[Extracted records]
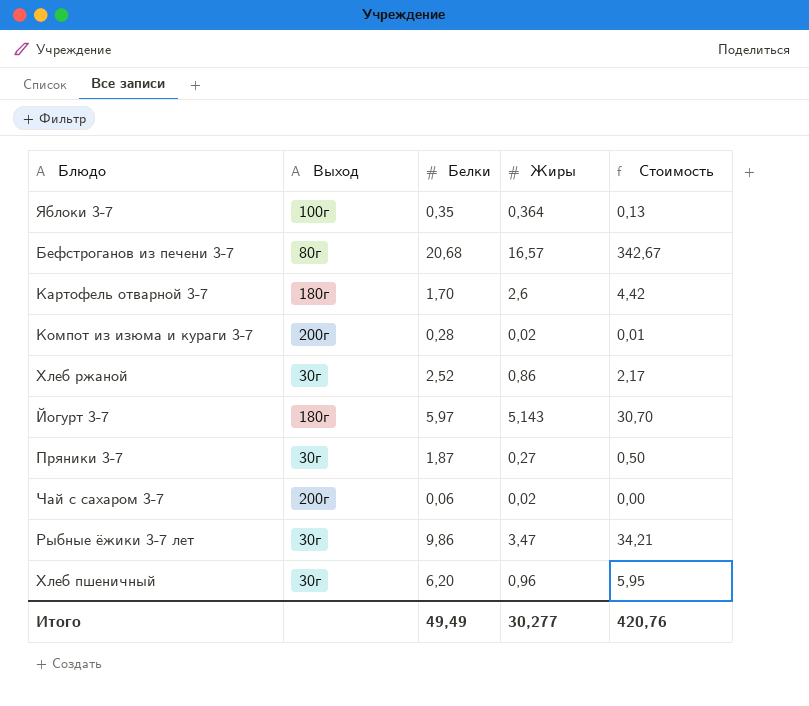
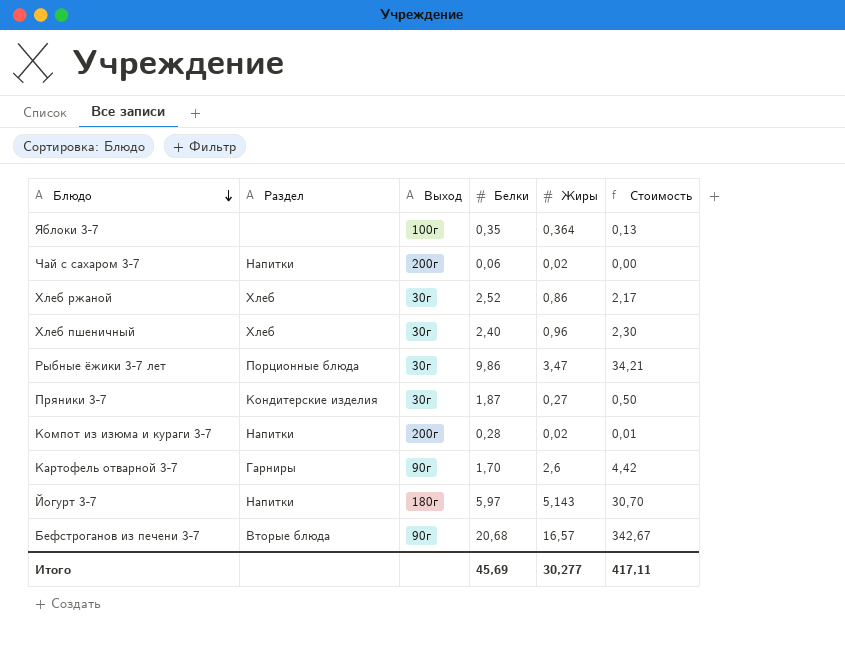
row order: none -> Блюдо descending
column Раздел | position: none -> 2
Хлеб пшеничный | Белки: 6,20 -> 2,40
Хлеб пшеничный | Стоимость: 5,95 -> 2,30
Картофель отварной 3-7 | Выход: 180г -> 90г
Бефстроганов из печени 3-7 | Выход: 80г -> 90г
Итого | Белки: 49,49 -> 45,69
Итого | Стоимость: 420,76 -> 417,11

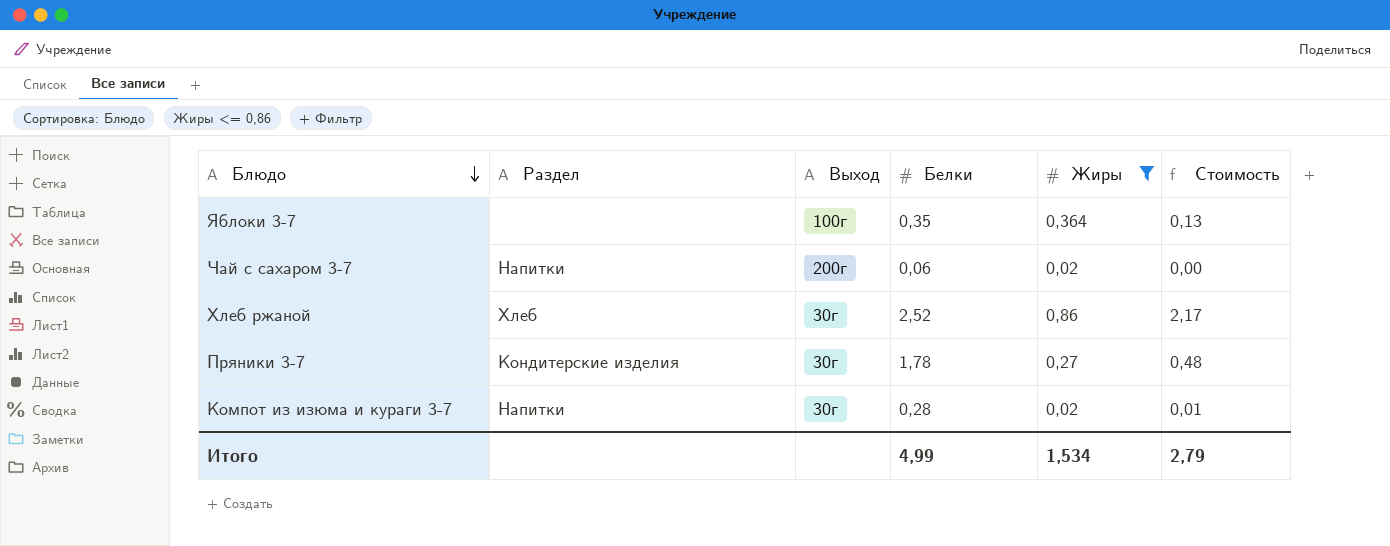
filter: none -> Жиры <= 0,86
Пряники 3-7 | Белки: 1,87 -> 1,78
Пряники 3-7 | Стоимость: 0,50 -> 0,48
Компот из изюма и кураги 3-7 | Выход: 200г -> 30г
Итого | Белки: 45,69 -> 4,99
Итого | Жиры: 30,277 -> 1,534
Итого | Стоимость: 417,11 -> 2,79

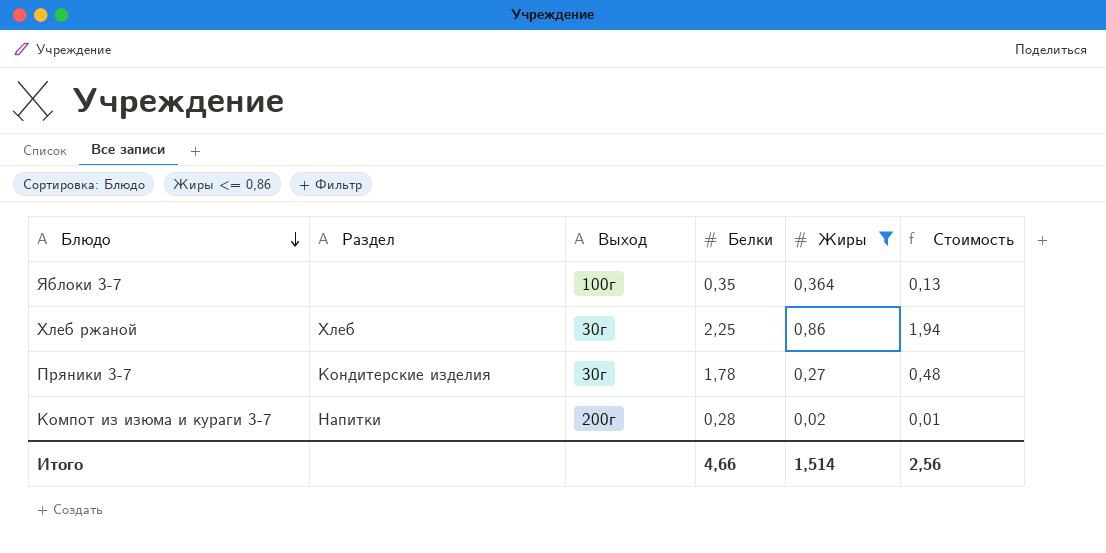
row Чай с сахаром 3-7: Напитки | 200г | 0,06 | 0,02 | 0,00 -> none
Хлеб ржаной | Белки: 2,52 -> 2,25
Хлеб ржаной | Стоимость: 2,17 -> 1,94
Компот из изюма и кураги 3-7 | Выход: 30г -> 200г
Итого | Белки: 4,99 -> 4,66
Итого | Жиры: 1,534 -> 1,514
Итого | Стоимость: 2,79 -> 2,56

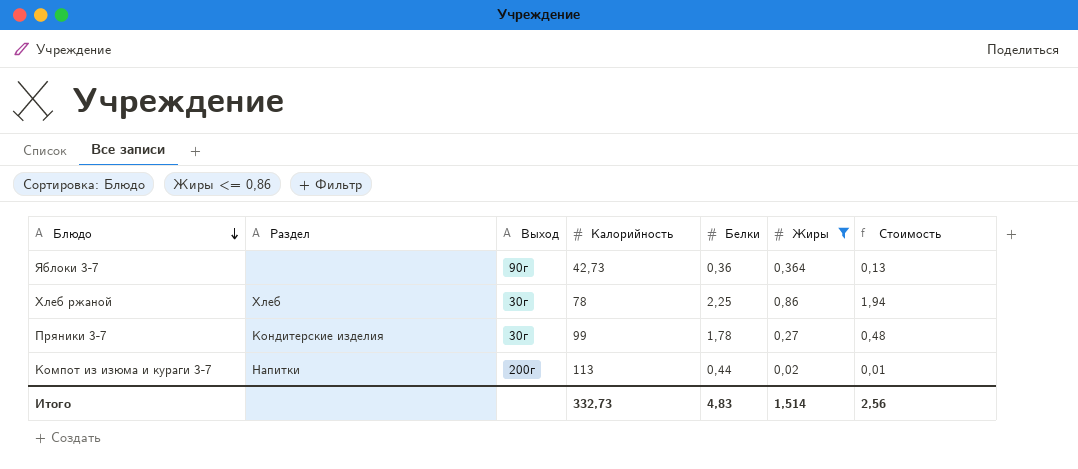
column Калорийность | position: none -> 4
Яблоки 3-7 | Выход: 100г -> 90г
Яблоки 3-7 | Белки: 0,35 -> 0,36
Компот из изюма и кураги 3-7 | Белки: 0,28 -> 0,44
Итого | Белки: 4,66 -> 4,83

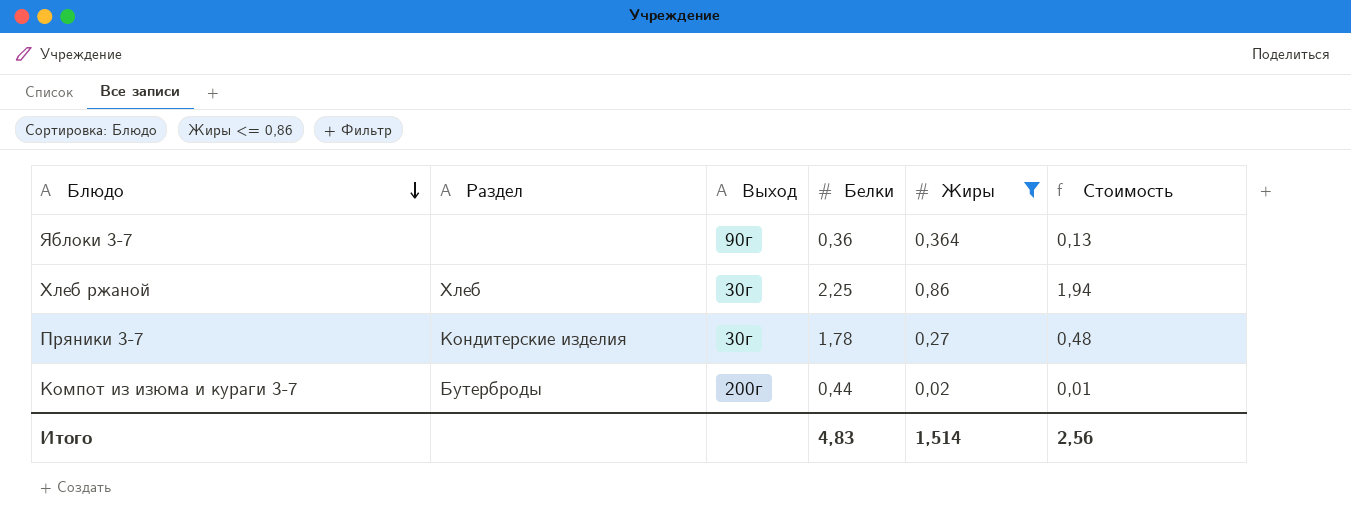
column Калорийность | position: 4 -> none
Компот из изюма и кураги 3-7 | Раздел: Напитки -> Бутерброды

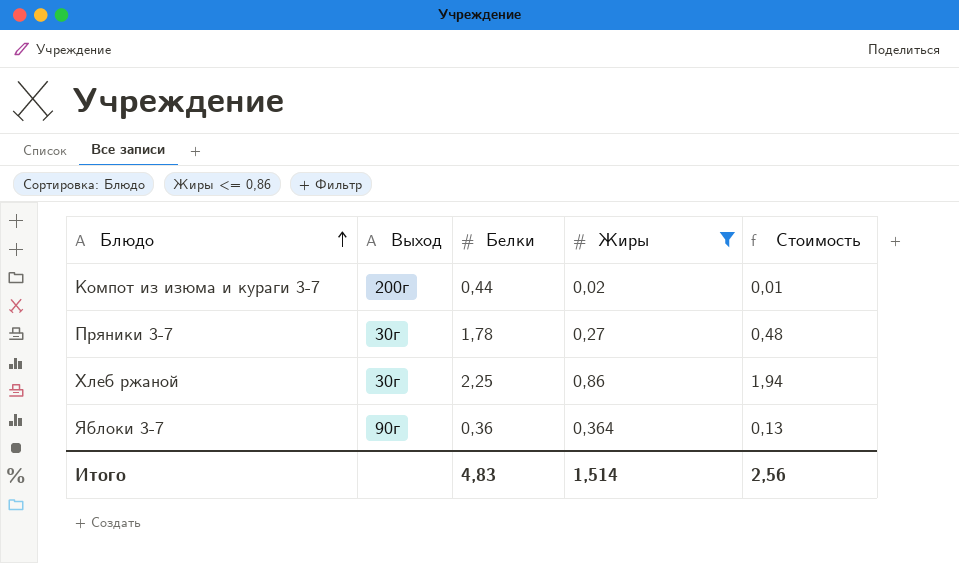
row order: Блюдо descending -> Блюдо ascending
column Раздел | position: 2 -> none

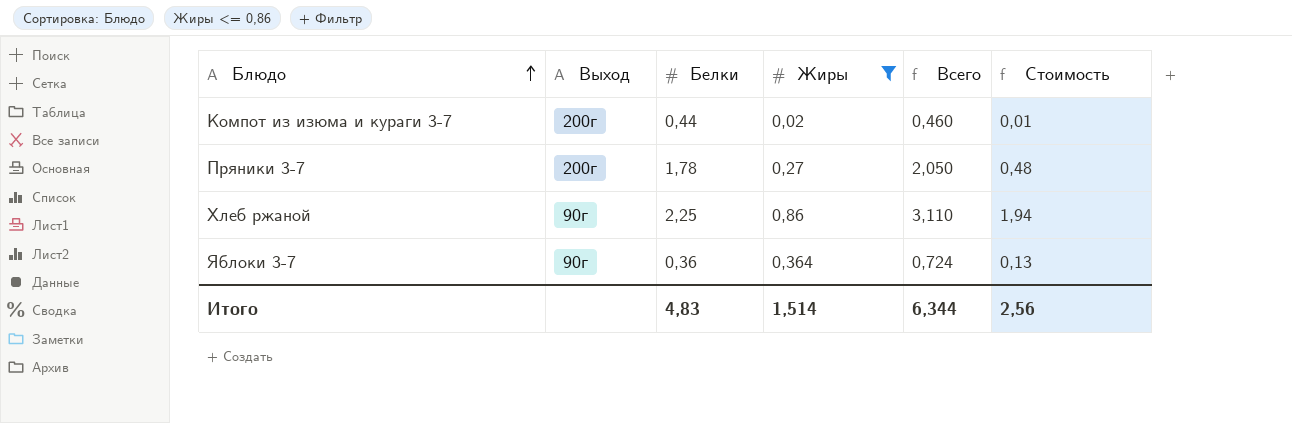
column Всего | formula: none -> [Белки] + [Жиры]
Пряники 3-7 | Выход: 30г -> 200г
Хлеб ржаной | Выход: 30г -> 90г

What to do
Restate, exactly as they appear, the line with "row order: Блюдо" and all the lines after it up to the end of the data above; images do not belong in the copy.

The completed task
row order: Блюдо descending -> Блюдо ascending
column Раздел | position: 2 -> none

column Всего | formula: none -> [Белки] + [Жиры]
Пряники 3-7 | Выход: 30г -> 200г
Хлеб ржаной | Выход: 30г -> 90г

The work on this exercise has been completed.